This is the code I use to check for AVX and OS version. It is only executed on module import.

#include <stdio.h>
#include <stdlib.h>

static int cpu_supports_avx(void)
{
    char tmp[1024];
    FILE *p;
    size_t count;
    p = popen("sysctl -n machdep.cpu.features | grep AVX", "r");
    if (p == NULL) return -1;
    count = fread((void *)&tmp, 1, sizeof(tmp)-1, p);
    pclose(p);
    return (count ? 1 : 0);
}

static int using_mavericks(void)
{
    char tmp[1024];
    FILE *p;
    size_t count;
    p = popen("sw_vers -productVersion | grep 10\\.9\\.", "r");
    if (p == NULL) return -1;
    count = fread((void *)&tmp, 1, sizeof(tmp)-1, p);
    pclose(p);
    return (count ? 1 : 0);
}

int main(int argc, char *argcv[]) 
{
    printf("has avx:   %d\n", cpu_supports_avx());
    printf("mavericks: %d\n", using_mavericks());
    return 0;
}

sturlamolden · 2014-10-18T20:20:06Z

Added a test case to test_blasdot.py that should always work

def test_npdot_segfault():
    if sys.platform != 'darwin': return
    from subprocess import call

    # Test for float32 np.dot segfault
    # https://github.com/numpy/numpy/issues/4007

    # This always segfaults when the sgemv alignment bug is present

    script = """
import numpy as np
def aligned_array(N, align, dtype):
    d = dtype()
    tmp = np.zeros(N * d.nbytes + align, dtype=np.uint8)
    address = tmp.__array_interface__["data"][0]
    for offset in range(align):
        if (address + offset) % align == 0: break
    return tmp[offset:offset+N*d.nbytes].view(dtype=dtype)
m = aligned_array(100,15,np.float32)
s = aligned_array(10000,15,np.float32).reshape(100,100)
np.dot(s,m)"""

    assert_equal(call([sys.executable, '-c', script]),0)

    # test the sanity of np.dot after applying patch

    script = """
import numpy as np
from numpy.testing import assert_allclose

for i in range(100):
    m0 = np.random.rand(200)
    s0 = np.random.rand(10000,200)
    desired = np.dot(s0,m0).astype(np.float32)    
    m1 = m0.astype(np.float32)
    s1 = s0.astype(np.float32)
    assert_allclose(np.dot(s1,m1),desired,atol=0.01)    
    m = np.asfortranarray(m1)
    s = np.asfortranarray(s1)
    assert_allclose(np.dot(s,m),desired,atol=0.01) 

    m0 = np.random.rand(200)
    s0 = np.random.rand(200,10000)
    desired = np.dot(s0.T,m0).astype(np.float32)    
    m1 = m0.astype(np.float32)
    s1 = s0.astype(np.float32)
    assert_allclose(np.dot(s1.T,m1),desired,atol=0.01)    
    m = np.asfortranarray(m1)
    s = np.asfortranarray(s1)
    assert_allclose(np.dot(s.T,m),desired,atol=0.01) 

    m0 = np.random.rand(89)
    s0 = np.random.rand(10000,89)
    desired = np.dot(s0,m0).astype(np.float32)    
    m1 = m0.astype(np.float32)
    s1 = s0.astype(np.float32)
    assert_allclose(np.dot(s1,m1),desired,atol=0.01)    
    m = np.asfortranarray(m1)
    s = np.asfortranarray(s1)
    assert_allclose(np.dot(s,m),desired,atol=0.01)"""    

    assert_equal(call([sys.executable, '-c', script]),0)

sturlamolden · 2014-10-18T20:23:39Z

Pinging @matthew-brett @juliantaylor @njsmith to hear your opinion before I do more work with this.

matthew-brett · 2014-10-18T22:54:31Z

I'm generally very keen to be able to use Accelerate on OSX, as y'all know.

Sturla - I thought the plan was to implement sgemv with sgemm if there was likely to be trouble - but here you are making copies of the arrays; was there a problem with the sgemm idea?

sturlamolden · 2014-10-19T00:22:34Z

That is why I said on the SciPy list that I have a fix, but it requires some small changes to _dotblas.c With an sgemm based fix the changes to _dotblas.c would not be required.
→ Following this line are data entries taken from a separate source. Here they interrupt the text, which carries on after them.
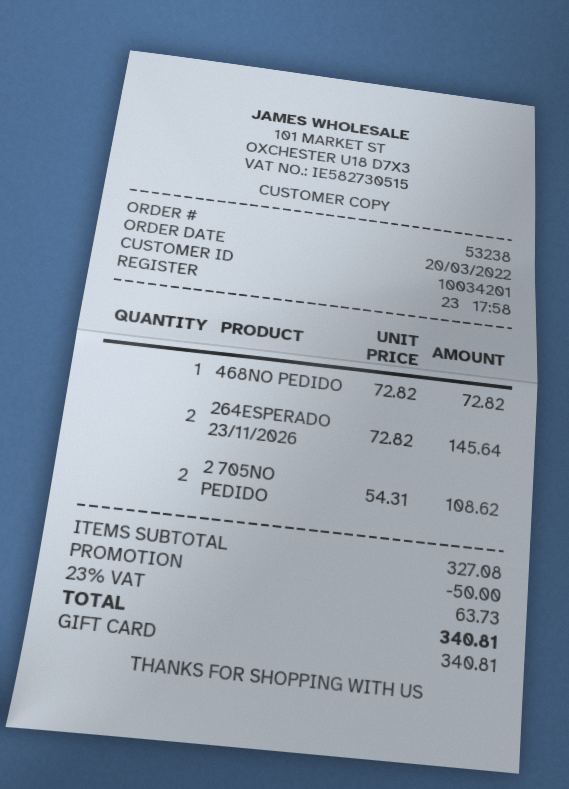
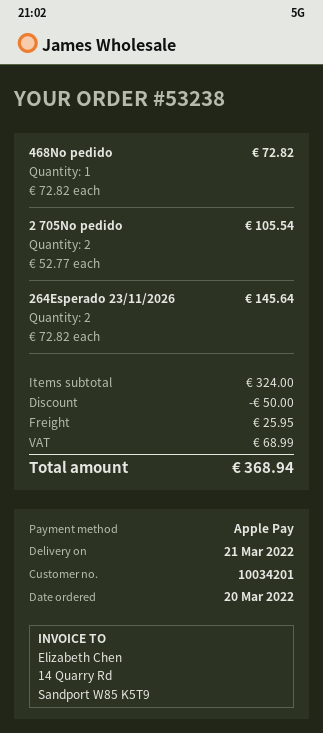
payment method: gift card -> Apple Pay
2 705NO PEDIDO: 2 x 54.31 = 108.62 -> 2 x 52.77 = 105.54
subtotal: 327.08 -> 324.00
shipping: none -> 25.95
tax: 63.73 -> 68.99
total: 340.81 -> 368.94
But if you look at the code the changes to _dotblas.c is just a tiny part of it. Using sgemm is not likely to substantially reduce the LOC.

The reason why I just copied the array was to save my brain from going up in a ball of smoke. CBLAS allows multiple combinations of array transpose and array order, and this affect the ordering of the array rank and leading dimension arguments. And since we are working with two cblas functions, there are two layers of shuffling of array shape variables to keep under control. Due to the inconsistencies in the design of BLAS it is not symmetrical. I was just lazy and figured it was easier to make an aligned copy of misaligned inputs. I wrote the fix in the middle of the night, and when I tried to get all of the combinations correct my brain refused to cooperate.

But there is nothing wrong with making a an aligned temporary copy, and it might actually run faster than sgemm on misaligned data. Copy-in and/or copy-out of misaligned input arrays is an optimization strategy that Fortran compilers often employ for that very reason. And it is also why passing an array to a subroutine call will invalidate Fortran pointers to the array.

matthew-brett · 2014-10-19T01:12:43Z

So - am I right in thinking that using a version of the gemm fix would reduce the impact on numpy quite a a bit - and make the patch easier to accept?

I can try and work on this, but not before Monday afternoon pacific time.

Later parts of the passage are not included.